На конверте я написал: «Действительному статскому
советнику» (кажется, так говорил мне Александр Дмитриевич его титул). Я, по своему провинциализму, ошибся, и это принесло мне пять рублей. Письмо мое по городской почте скоро дошло до маститого сановника; я уже на третий день утром был разбужен курьером от министра почт. Испуганный, я вышел в переднюю, где великолепный усач вроде черногорского каваса подал мне пакет с надписью: «От действительного тайного советника» (ах я, телятина!). В конверте без всякого письма была вложена пятирублевая бумажка.Добрый усач смотрел ласково, без презрения ко мне и попросил меня расписаться в книжке, где лежало письмо…
Кто-то говорил, что по прислуге можно всегда безошибочно судить о господах.
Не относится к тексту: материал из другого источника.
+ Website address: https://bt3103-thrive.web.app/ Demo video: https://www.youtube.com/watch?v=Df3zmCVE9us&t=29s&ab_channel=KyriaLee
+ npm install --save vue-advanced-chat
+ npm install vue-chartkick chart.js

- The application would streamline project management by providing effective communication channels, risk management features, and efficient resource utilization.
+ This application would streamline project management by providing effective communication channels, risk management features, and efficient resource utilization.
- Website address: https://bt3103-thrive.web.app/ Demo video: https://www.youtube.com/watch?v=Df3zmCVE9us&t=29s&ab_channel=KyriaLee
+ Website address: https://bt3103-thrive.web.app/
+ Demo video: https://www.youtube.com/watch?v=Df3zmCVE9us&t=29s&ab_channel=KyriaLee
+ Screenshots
Так, у Прянишникова, начиная с Татьяны Федотовны, которая была со светлым ликом святой, и все служащие в огромном барском доме чем-то напоминали самого вельможу Прянишникова: я не могу забыть его ласковых глаз; в голубом аромате драгоценной сигары, освещенный солнцем по краям голубого с красным шлафрока, он светился любовью и добротою.
Когда я, удосужившись, навестил свою благодетельницу, она даже попеняла мне, что долго не шел. Она уже беспокоилась; генерал после меня призывал ее и сказал:
— Татьянушка, мне твой малороссианец очень понравился, скажи ему, чтобы он принес мне показать свои академические рисунки. Я хочу видеть его успехи.
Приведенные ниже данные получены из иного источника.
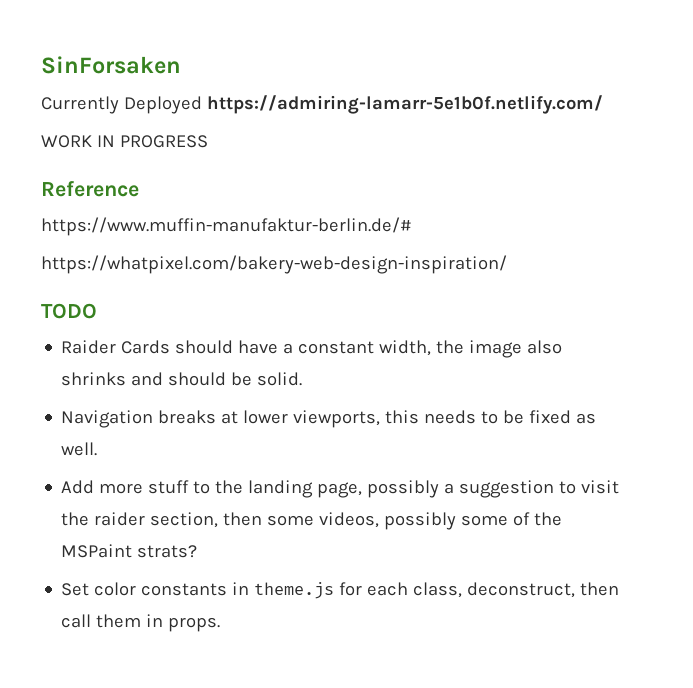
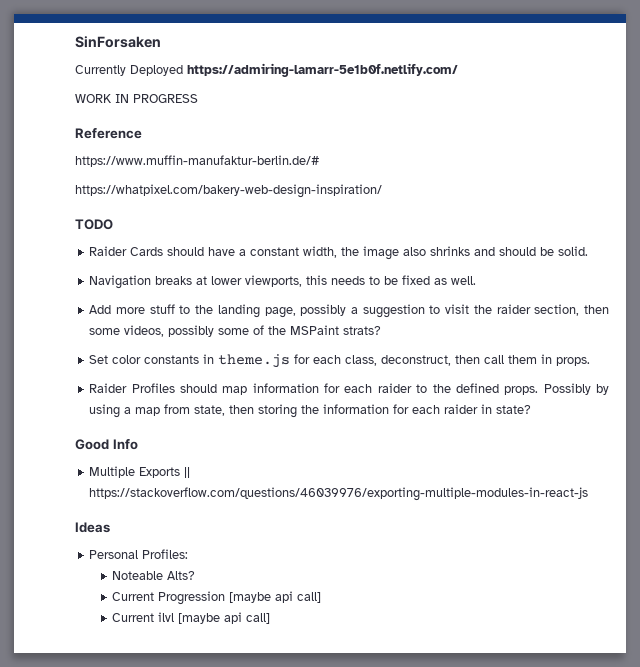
+ Raider Profiles should map information for each raider to the defined props. Possibly by using a map from state, then storing the information for each raider in state?
+ Good Info
+ Multiple Exports || https://stackoverflow.com/questions/46039976/exporting-multiple-modules-in-react-js
+ Ideas
+ Personal Profiles:
+ Noteable Alts?
+ Current Progression [maybe api call]
+ Current ilvl [maybe api call]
Это был медовый год моего счастья.
За долгие годы мечтаний, стремлений, отчаяния я наконец попал в желанную среду и мог учиться обожаемым предметам.
Сразу и крепко приковал меня курс научный. По уставу 1859 года научный курс Академии художеств продолжался шесть лет; делился он на три курса (по два года в каждом курсе).
На лекциях, которые я посещал без пропусков на всех трех курсах, я познакомился с кружком подходящих товарищей.
Это все еще были безусые юнцы с тетрадками в портфельках; у них еще были свежи в памяти гимназии, где они не окончили курса из-за Академии художеств, для которой требовалось только четыре класса.